Abstract
BackgroundGene set enrichment analysis (GSEA) uses gene-level univariate associations to identify gene set-phenotype associations for hypothesis generation and interpretation. We propose that GSEA can be adapted to incorporate SNP and gene-level interactions. To this end, gene scores are derived by Relief-based feature importance algorithms that efficiently detect both univariate and interaction effects (MultiSURF) or exclusively interaction effects (MultiSURF*). We compare these interaction-sensitive GSEA approaches to traditional χ2 rankings in simulated genome-wide array data, and in a target and replication cohort of congenital heart disease patients with conotruncal defects (CTDs).ResultsIn the simulation study and for both CTD datasets, both Relief-based approaches to GSEA captured more relevant and significant gene ontology terms compared to the univariate GSEA. Key terms and themes of interest include cell adhesion, migration, and signaling.

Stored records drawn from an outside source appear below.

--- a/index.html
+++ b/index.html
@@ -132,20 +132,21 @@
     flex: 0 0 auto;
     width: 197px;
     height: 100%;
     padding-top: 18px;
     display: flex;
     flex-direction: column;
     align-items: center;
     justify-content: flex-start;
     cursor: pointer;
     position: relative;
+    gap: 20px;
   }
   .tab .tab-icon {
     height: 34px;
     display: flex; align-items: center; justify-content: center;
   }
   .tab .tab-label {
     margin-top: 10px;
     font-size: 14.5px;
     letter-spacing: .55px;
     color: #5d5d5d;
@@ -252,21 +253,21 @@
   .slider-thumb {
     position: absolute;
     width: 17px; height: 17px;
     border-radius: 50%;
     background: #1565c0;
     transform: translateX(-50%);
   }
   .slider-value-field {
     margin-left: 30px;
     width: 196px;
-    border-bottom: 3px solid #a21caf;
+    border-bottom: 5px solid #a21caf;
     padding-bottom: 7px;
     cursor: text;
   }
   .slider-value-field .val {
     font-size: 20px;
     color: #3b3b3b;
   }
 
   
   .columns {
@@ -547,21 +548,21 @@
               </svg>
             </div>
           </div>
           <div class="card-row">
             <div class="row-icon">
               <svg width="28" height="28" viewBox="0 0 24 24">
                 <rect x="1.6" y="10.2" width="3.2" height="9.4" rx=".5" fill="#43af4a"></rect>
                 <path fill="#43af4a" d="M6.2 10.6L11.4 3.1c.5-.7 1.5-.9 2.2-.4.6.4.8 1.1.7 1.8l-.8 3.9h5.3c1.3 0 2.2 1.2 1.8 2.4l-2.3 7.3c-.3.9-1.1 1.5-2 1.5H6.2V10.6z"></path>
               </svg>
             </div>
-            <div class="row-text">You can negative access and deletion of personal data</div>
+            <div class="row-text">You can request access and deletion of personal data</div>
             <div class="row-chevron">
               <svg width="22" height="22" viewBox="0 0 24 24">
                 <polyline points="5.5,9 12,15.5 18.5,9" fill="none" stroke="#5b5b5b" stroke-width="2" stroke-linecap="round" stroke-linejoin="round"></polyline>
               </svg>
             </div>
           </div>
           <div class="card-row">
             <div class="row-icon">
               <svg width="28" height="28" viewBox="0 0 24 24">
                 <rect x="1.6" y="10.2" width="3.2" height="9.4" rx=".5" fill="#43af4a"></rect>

A leading edge analysis highlighted semaphorins and their receptors, the Slit-Robo pathway, and other genes with roles in the secondary heart field and outflow tract development.ConclusionsOur results indicate that interaction-sensitive approaches to enrichment analysis can improve upon traditional univariate GSEA. This approach replicated univariate findings and identified additional and more robust support for the role of the secondary heart field and cardiac neural crest cell migration in the development of CTDs.
Highlights
Gene set enrichment analysis (GSEA) has emerged as a useful approach to hypothesis generation
We demonstrate the efficacy of using Relief-based algorithm (RBA) feature scores for ranking in real-world data by comparing (1) univariate analysis ranking, (2) MultiSURF ranking, and (3) MultiSURF* ranking, in concert with GSEA using genome-wide genotype data from two cohorts with congenital heart disease (CHD) as the target disease phenotype
For the CHD data, we include the top 15 Gene Ontology (GO) terms identified by the pre-ranked GSEA for each of the three analysis strategies, i.e., univariate, MultiSURF and MultiSURF*, applied to both cohorts (Fig. 1, step 6)
Summary
Gene set enrichment analysis (GSEA) has emerged as a useful approach to hypothesis generation. Enrichment analyses are typically conducted using either self-contained or competitive hypothesis testing [6] The latter of the two tests the magnitude of phenotype association of genes in a gene set in contrast to the rest of the genes in the genome. We propose that GSEA can be adapted to incorporate SNP and gene-level interactions To this end, gene scores are derived by Relief-based feature importance algorithms that efficiently detect both univariate and interaction effects (MultiSURF) or exclusively interaction effects (MultiSURF*). Gene scores are derived by Relief-based feature importance algorithms that efficiently detect both univariate and interaction effects (MultiSURF) or exclusively interaction effects (MultiSURF*) We compare these interaction-sensitive GSEA approaches to traditional χ 2 rankings in simulated genome-wide array data, and in a target and replication cohort of congenital heart disease patients with conotruncal defects (CTDs)
Talk to us
Join us for a 30 min session where you can share your feedback and ask us any queries you have
Disclaimer: All third-party content on this website/platform is and will remain the property of their respective owners and is provided on "as is" basis without any warranties, express or implied. Use of third-party content does not indicate any affiliation, sponsorship with or endorsement by them. Any references to third-party content is to identify the corresponding services and shall be considered fair use under The CopyrightLaw.